TASK TO CARRY OUT | What lines in the records below hold the string "body"? Please show them.
=======
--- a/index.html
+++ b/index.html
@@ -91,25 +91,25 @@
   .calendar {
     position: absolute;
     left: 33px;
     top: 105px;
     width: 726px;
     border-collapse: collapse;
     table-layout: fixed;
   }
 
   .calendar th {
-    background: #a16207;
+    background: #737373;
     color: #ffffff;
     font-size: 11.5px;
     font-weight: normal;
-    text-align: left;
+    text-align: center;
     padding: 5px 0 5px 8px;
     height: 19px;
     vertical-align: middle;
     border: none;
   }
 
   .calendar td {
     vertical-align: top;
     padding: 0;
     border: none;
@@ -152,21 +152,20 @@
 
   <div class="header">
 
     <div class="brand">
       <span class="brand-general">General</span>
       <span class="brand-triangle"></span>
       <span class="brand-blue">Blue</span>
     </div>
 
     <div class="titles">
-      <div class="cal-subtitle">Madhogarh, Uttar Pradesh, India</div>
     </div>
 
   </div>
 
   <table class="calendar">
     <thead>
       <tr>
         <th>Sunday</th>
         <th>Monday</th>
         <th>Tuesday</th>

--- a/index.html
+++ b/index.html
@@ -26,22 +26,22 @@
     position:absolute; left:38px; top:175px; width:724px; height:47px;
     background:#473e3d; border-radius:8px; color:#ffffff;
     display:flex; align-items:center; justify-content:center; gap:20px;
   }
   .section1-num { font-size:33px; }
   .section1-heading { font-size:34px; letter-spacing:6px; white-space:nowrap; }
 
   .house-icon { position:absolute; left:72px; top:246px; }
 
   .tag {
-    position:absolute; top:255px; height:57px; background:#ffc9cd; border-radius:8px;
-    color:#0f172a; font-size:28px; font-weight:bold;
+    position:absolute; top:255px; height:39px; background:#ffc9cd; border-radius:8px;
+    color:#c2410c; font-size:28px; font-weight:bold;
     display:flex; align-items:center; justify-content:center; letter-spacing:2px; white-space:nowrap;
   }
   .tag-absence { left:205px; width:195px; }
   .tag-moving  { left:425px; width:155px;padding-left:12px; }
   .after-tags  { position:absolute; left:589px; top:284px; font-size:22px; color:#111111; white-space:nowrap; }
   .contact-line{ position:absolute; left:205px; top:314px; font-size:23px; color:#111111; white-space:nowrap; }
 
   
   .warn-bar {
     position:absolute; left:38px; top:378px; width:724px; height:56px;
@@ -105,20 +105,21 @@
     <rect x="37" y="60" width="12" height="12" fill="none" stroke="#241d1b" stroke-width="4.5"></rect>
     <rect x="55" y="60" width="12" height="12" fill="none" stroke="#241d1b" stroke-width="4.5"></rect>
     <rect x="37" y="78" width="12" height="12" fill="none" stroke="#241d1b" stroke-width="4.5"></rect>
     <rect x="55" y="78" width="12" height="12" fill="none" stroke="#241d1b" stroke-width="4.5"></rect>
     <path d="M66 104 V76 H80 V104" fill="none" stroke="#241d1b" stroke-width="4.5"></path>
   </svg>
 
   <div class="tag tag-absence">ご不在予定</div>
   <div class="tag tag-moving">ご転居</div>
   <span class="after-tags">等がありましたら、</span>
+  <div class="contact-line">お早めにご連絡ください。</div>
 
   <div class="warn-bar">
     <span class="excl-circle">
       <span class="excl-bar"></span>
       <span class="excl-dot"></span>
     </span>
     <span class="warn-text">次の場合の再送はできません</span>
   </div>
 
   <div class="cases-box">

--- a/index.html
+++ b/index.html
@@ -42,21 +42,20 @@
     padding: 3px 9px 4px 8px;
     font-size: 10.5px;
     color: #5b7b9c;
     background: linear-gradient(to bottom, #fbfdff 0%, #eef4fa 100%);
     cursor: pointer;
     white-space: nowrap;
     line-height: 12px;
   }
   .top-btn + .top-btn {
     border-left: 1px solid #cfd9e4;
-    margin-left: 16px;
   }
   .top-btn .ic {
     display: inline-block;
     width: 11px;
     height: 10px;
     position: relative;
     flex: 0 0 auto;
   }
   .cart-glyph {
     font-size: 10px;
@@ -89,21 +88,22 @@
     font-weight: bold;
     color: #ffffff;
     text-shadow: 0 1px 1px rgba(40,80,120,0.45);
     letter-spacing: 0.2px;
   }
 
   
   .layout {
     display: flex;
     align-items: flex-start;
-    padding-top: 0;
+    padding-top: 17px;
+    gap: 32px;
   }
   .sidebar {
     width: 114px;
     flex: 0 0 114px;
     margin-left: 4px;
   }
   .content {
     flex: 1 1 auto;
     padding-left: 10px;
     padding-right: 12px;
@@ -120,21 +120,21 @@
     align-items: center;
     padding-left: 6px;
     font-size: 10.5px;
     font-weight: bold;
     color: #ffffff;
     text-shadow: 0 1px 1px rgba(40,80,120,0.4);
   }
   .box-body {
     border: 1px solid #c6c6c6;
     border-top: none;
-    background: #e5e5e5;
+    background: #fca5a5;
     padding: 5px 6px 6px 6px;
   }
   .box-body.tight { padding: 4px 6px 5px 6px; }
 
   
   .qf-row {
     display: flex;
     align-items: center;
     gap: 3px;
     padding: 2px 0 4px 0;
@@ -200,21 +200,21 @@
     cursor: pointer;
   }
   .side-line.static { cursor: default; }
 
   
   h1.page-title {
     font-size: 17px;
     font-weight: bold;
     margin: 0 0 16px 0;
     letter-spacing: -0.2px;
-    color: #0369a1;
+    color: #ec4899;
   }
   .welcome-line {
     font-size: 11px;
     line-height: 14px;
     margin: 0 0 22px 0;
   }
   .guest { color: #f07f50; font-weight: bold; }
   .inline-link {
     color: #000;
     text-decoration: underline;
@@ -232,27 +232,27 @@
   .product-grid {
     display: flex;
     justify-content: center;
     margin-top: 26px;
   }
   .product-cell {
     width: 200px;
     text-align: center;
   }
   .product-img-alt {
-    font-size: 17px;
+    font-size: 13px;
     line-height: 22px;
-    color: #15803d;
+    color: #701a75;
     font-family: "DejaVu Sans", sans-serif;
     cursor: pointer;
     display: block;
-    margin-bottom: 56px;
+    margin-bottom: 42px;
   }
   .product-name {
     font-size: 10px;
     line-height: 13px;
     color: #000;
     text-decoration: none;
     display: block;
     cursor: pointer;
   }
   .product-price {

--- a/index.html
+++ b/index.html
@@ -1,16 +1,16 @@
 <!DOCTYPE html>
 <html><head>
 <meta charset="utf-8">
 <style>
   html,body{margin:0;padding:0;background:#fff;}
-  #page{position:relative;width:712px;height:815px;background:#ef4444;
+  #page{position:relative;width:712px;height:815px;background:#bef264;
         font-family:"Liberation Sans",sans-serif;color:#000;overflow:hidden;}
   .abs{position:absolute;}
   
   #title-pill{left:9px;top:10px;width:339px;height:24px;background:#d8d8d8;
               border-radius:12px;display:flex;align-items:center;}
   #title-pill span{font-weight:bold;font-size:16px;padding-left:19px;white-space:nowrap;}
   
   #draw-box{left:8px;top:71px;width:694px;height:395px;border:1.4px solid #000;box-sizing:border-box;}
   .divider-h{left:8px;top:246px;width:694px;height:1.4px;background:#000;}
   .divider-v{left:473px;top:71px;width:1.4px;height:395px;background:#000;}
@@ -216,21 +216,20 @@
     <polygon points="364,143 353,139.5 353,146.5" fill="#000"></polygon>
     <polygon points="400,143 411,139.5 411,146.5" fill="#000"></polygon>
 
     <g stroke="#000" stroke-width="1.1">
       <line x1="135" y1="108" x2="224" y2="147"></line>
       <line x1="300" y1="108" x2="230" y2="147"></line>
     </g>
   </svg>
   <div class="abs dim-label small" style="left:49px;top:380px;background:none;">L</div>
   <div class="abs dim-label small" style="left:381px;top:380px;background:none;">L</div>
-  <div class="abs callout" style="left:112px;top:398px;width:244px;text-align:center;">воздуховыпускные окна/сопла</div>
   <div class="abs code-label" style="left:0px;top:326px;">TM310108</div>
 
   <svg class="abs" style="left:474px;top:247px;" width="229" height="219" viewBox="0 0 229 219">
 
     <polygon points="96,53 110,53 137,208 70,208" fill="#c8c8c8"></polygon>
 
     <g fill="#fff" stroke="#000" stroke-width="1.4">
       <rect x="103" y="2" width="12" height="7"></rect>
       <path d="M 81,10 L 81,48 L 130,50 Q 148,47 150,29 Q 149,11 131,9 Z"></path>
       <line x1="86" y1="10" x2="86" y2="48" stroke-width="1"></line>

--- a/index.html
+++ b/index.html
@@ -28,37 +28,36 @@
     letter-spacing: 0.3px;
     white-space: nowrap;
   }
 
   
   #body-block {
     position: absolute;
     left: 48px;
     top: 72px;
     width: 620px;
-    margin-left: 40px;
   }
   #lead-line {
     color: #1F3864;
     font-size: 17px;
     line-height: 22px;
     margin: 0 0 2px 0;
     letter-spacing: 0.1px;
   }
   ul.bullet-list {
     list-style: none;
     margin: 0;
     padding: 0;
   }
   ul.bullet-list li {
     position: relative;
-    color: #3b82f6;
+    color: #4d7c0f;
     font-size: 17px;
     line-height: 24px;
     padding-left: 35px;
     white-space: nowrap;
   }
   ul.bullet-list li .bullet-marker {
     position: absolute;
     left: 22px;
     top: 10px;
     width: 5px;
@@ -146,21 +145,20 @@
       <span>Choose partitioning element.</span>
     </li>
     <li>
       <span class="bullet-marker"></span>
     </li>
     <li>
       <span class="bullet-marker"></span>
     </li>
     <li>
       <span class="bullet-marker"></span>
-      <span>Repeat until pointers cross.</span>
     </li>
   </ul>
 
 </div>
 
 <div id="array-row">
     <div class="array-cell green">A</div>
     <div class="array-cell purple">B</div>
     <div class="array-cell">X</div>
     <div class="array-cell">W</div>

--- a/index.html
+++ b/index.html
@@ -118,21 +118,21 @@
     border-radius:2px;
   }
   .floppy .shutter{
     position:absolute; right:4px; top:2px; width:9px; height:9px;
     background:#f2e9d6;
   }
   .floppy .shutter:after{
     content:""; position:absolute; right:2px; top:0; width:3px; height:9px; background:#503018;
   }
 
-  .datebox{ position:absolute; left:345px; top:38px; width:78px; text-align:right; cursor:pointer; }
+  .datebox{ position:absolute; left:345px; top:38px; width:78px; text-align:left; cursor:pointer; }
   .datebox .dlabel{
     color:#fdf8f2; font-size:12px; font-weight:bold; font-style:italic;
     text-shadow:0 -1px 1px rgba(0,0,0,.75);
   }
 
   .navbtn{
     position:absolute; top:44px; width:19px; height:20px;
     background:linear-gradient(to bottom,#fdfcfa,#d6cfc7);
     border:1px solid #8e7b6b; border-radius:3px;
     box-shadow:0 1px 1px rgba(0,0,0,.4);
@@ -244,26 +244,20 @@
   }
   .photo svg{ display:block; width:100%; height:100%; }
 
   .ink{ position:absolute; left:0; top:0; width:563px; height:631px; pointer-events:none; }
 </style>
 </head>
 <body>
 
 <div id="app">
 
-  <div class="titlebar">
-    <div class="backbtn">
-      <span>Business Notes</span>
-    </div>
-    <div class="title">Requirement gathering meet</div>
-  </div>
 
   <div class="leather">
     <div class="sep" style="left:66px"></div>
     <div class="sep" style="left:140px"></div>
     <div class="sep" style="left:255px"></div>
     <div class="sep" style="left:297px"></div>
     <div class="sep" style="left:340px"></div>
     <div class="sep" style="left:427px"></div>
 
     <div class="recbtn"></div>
=======
TASK RESULT |
   .box-body {
   .box-body.tight { padding: 4px 6px 5px 6px; }
   html,body{margin:0;padding:0;background:#fff;}
   #body-block {
 <body>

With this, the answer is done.